» **RECORDS TO PROCESS**
☆ ☆ ☆

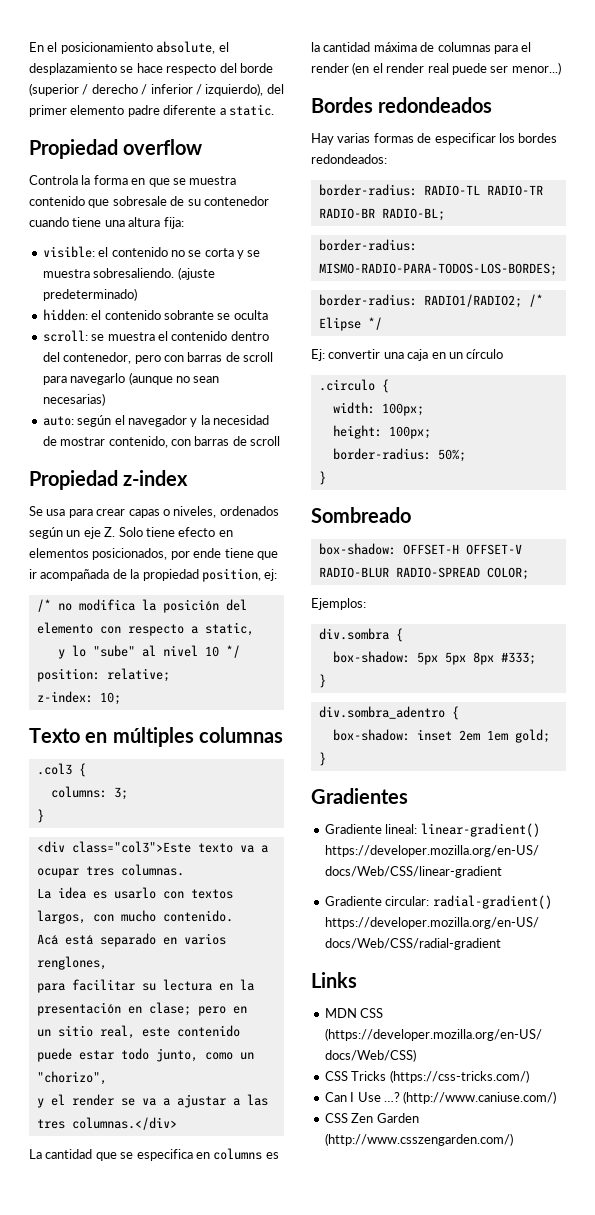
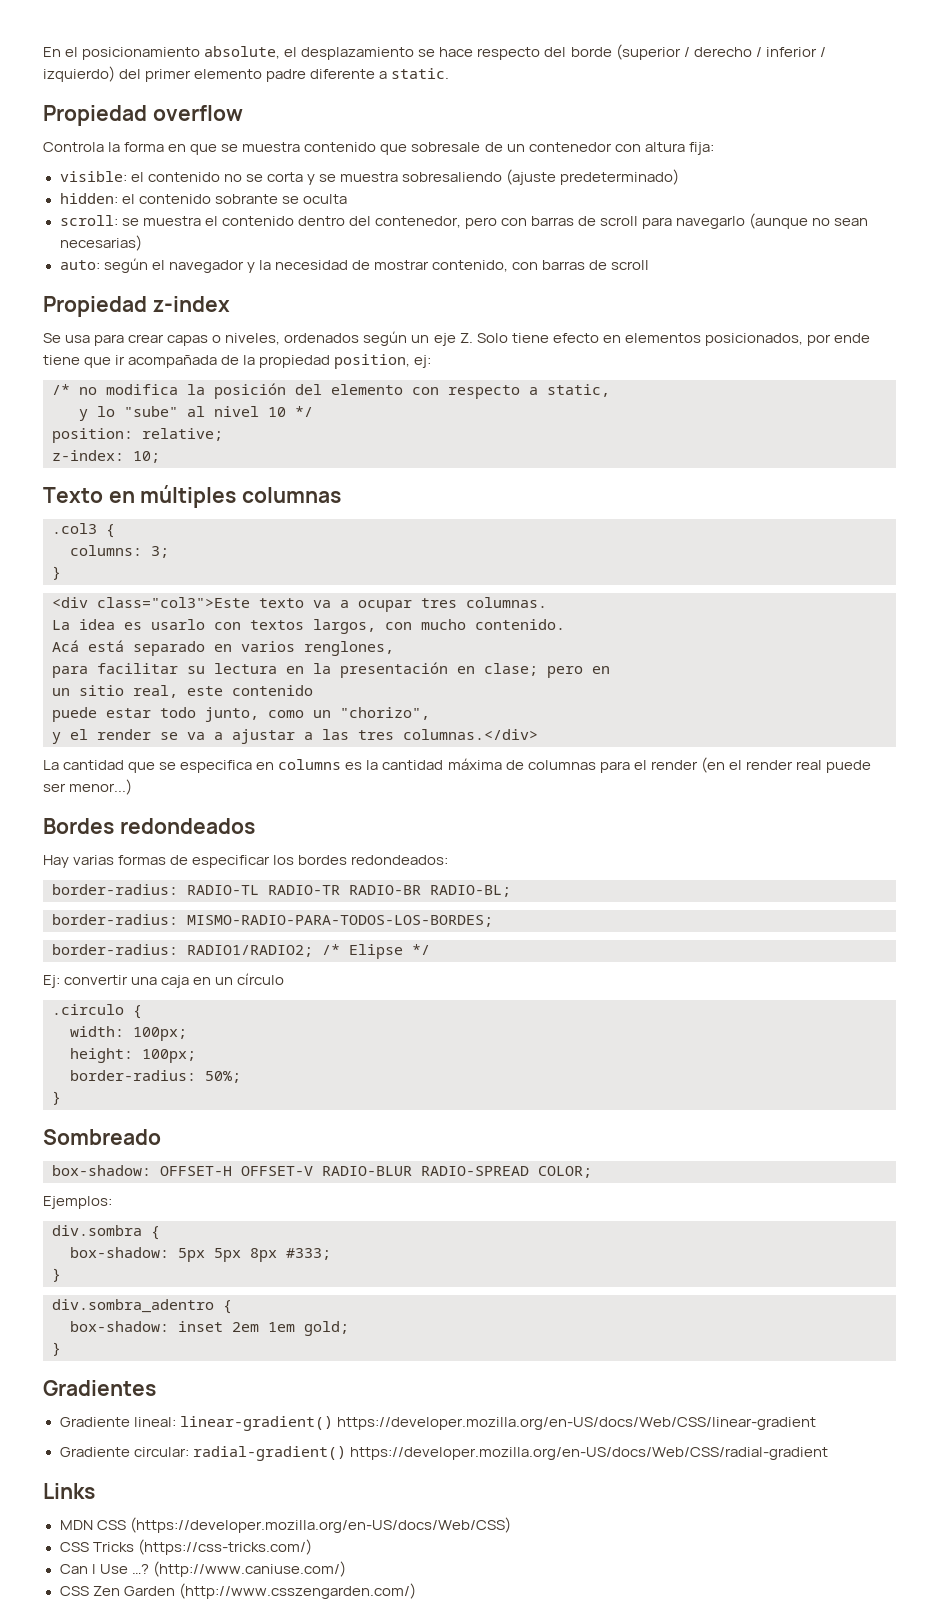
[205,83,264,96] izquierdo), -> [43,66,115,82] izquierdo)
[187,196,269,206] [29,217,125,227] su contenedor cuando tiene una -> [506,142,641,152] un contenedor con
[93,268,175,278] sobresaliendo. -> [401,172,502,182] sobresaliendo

☆ ☆ ☆

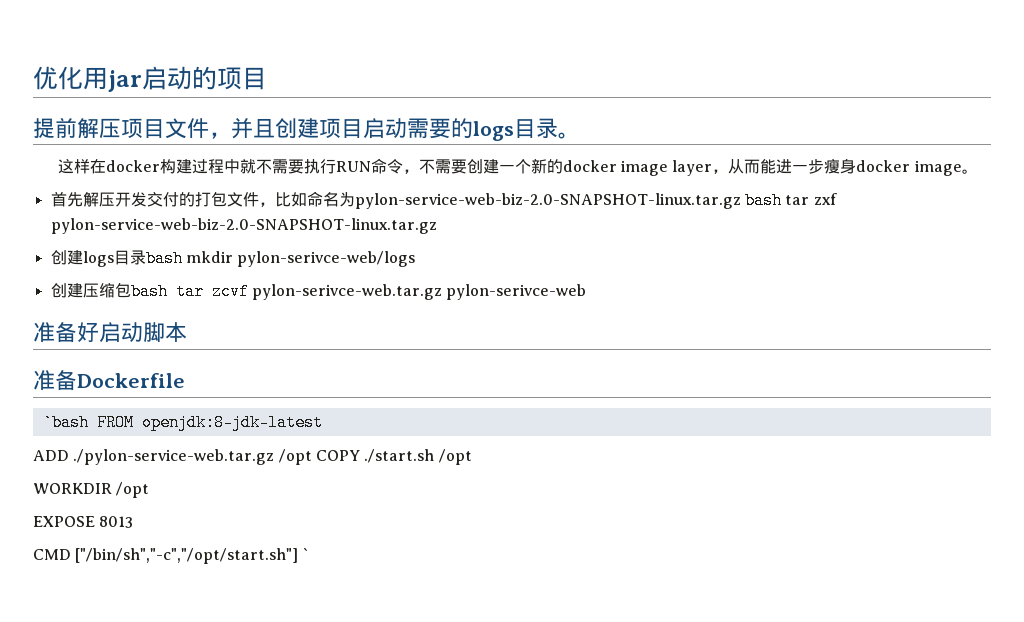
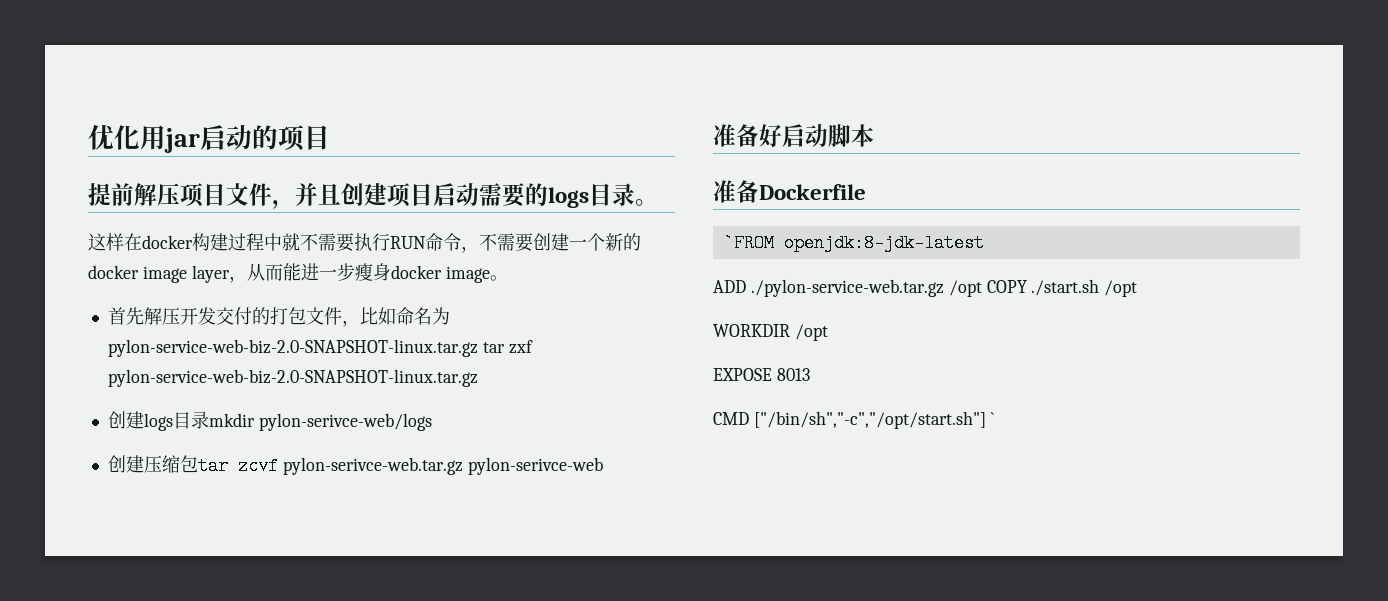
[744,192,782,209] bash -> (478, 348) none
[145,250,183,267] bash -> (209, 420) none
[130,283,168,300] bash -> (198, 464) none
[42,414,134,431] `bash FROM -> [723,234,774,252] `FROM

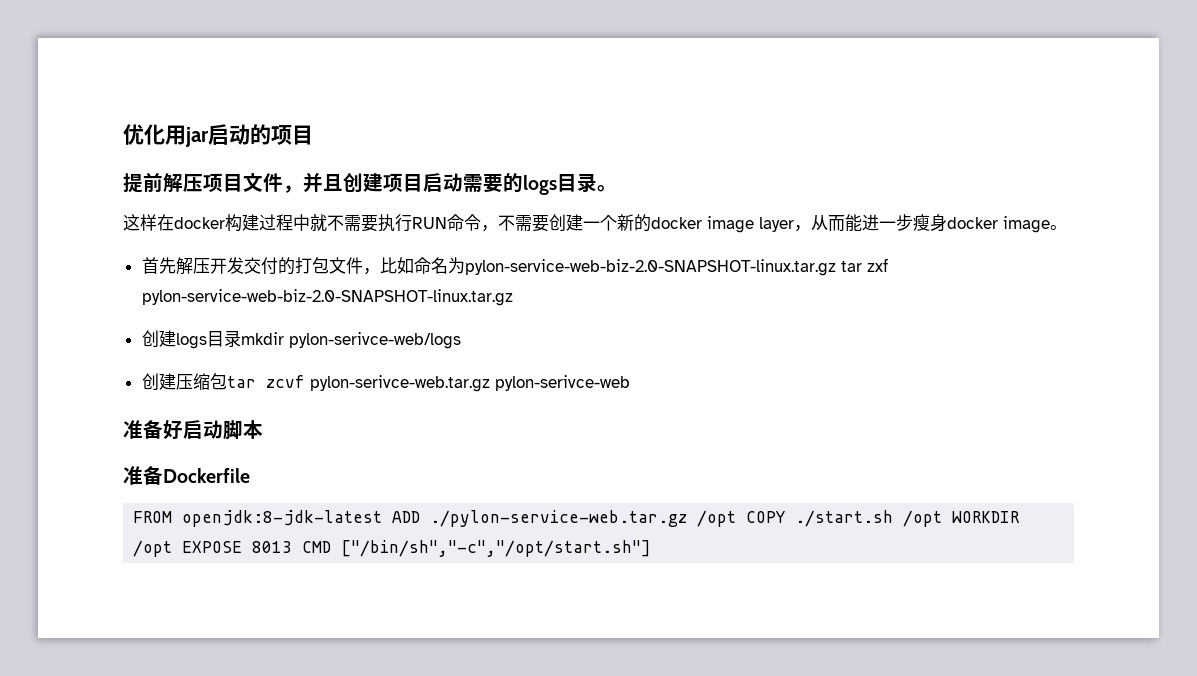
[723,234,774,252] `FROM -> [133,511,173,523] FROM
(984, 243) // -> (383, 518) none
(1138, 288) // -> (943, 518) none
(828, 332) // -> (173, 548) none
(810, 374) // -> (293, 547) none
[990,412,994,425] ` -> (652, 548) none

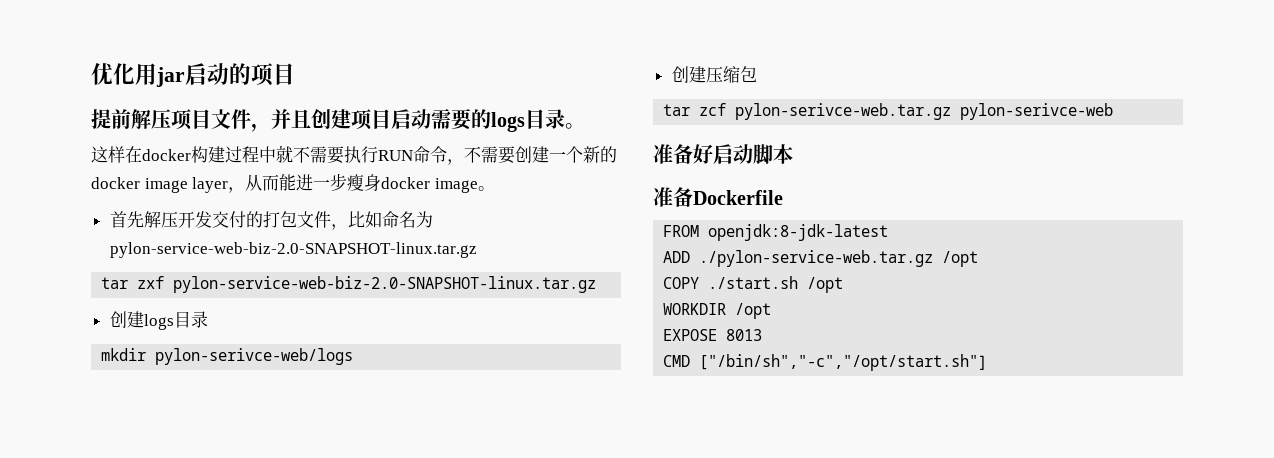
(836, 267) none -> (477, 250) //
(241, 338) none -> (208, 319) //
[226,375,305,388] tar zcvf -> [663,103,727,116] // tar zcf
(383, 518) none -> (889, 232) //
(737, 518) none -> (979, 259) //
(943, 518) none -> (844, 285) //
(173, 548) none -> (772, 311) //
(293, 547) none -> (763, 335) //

☆ ☆ ☆

» **TO DO**
Whenever a line in the preceding entries includes the word "FROM", count it, and state the total alone.

» **OUTPUT**
2